====== Data for review

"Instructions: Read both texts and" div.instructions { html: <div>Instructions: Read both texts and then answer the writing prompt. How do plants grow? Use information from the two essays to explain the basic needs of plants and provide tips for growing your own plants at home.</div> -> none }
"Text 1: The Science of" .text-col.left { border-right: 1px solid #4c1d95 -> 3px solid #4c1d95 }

============
====== Data for review

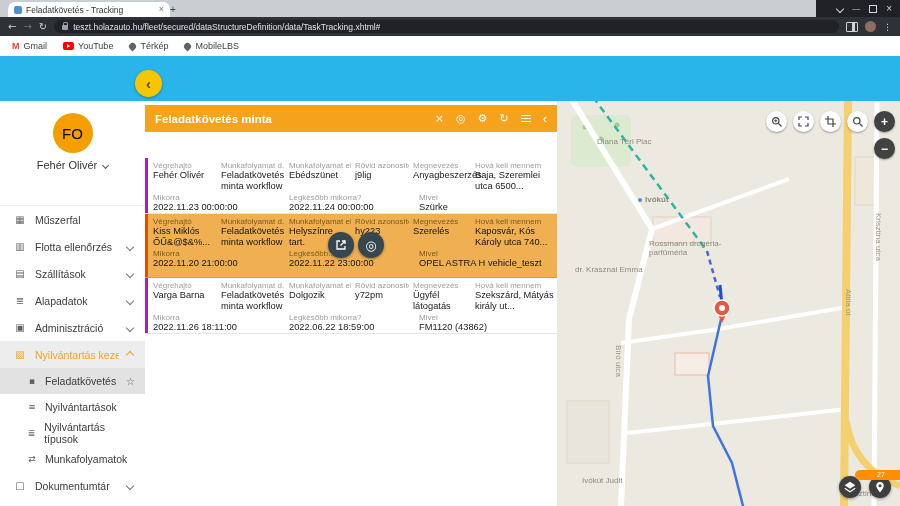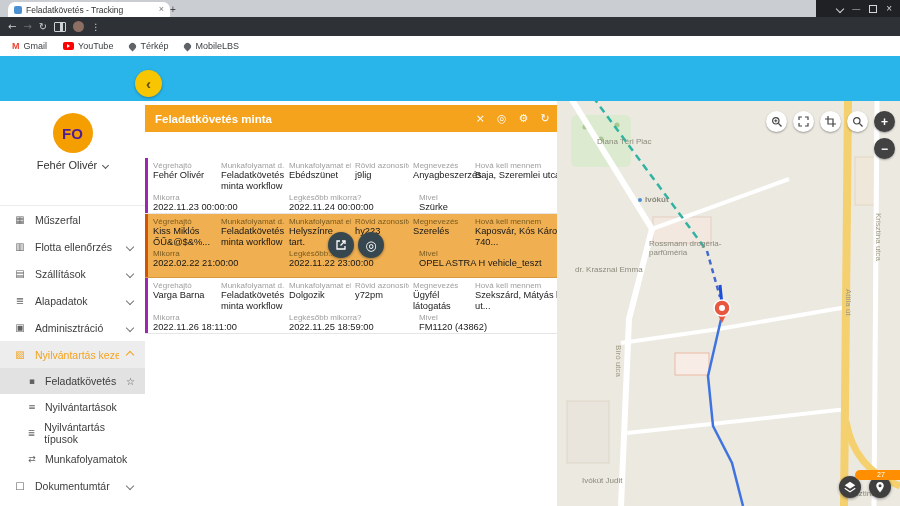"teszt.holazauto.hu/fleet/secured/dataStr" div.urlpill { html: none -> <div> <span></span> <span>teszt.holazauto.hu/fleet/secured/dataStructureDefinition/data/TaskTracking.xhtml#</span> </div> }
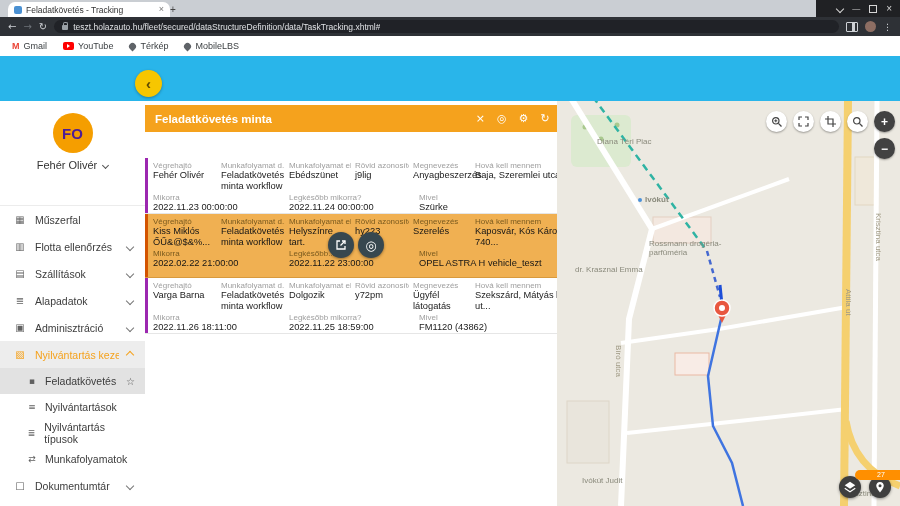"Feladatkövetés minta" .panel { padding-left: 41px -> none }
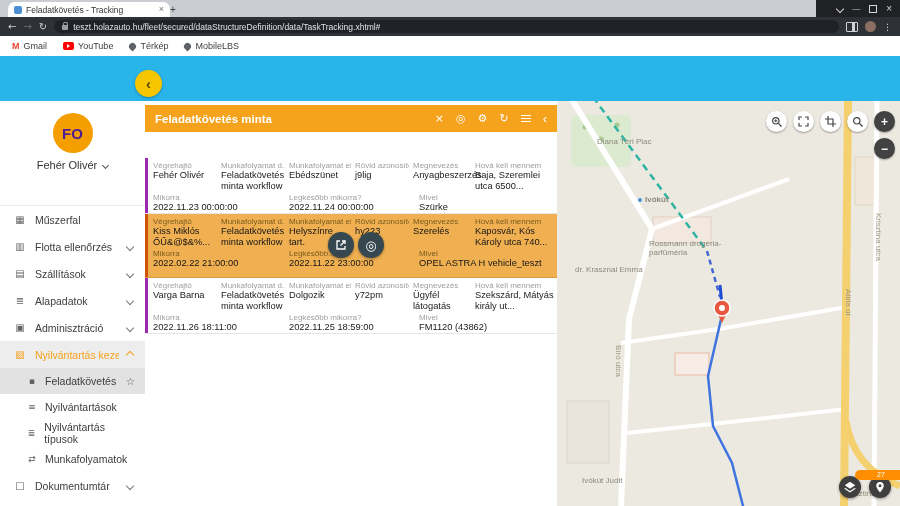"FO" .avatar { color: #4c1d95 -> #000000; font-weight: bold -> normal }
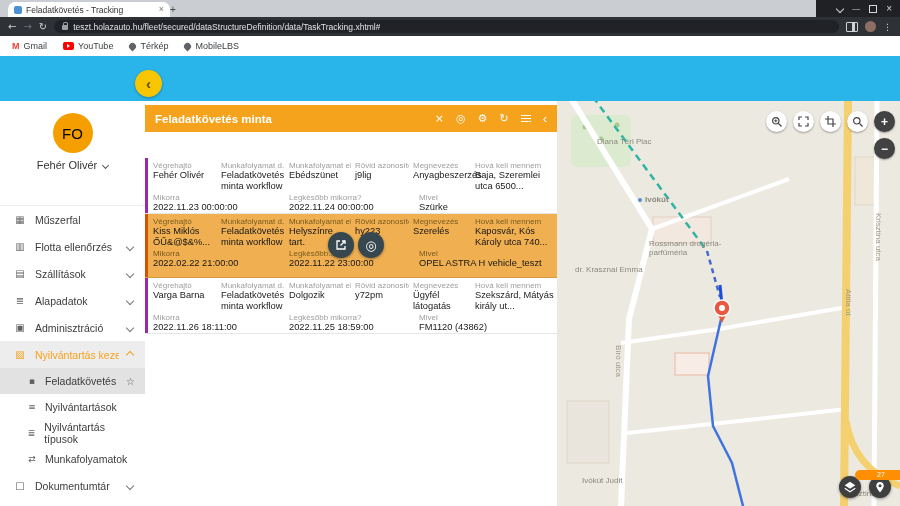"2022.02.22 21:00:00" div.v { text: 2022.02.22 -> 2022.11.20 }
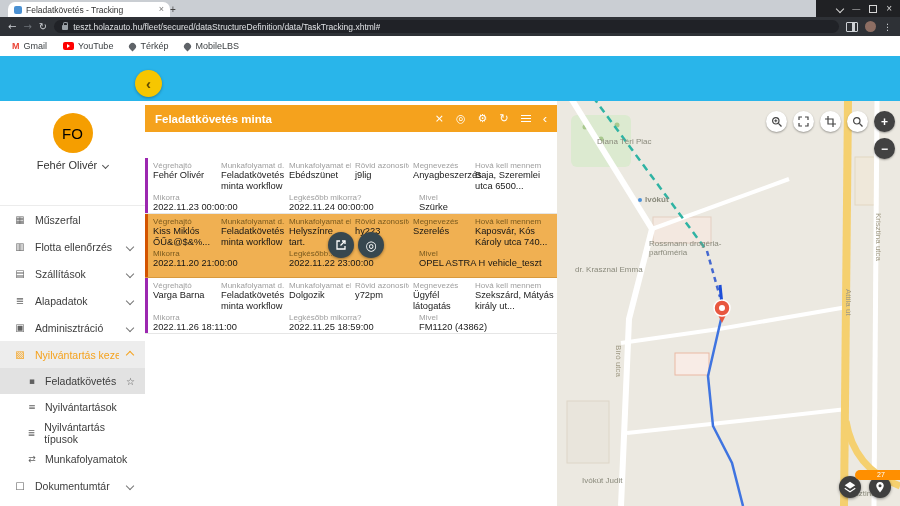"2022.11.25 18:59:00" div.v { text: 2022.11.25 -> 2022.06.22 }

============

[Assignment] Only one stretch of the listing is wanted: the lines starting at the one with "color: #4c1d95 ->" and ending at the one with "text: 2022.11.25 ->", copied exactly and free of pictures.

[Exercise answer]
"FO" .avatar { color: #4c1d95 -> #000000; font-weight: bold -> normal }
"2022.02.22 21:00:00" div.v { text: 2022.02.22 -> 2022.11.20 }
"2022.11.25 18:59:00" div.v { text: 2022.11.25 -> 2022.06.22 }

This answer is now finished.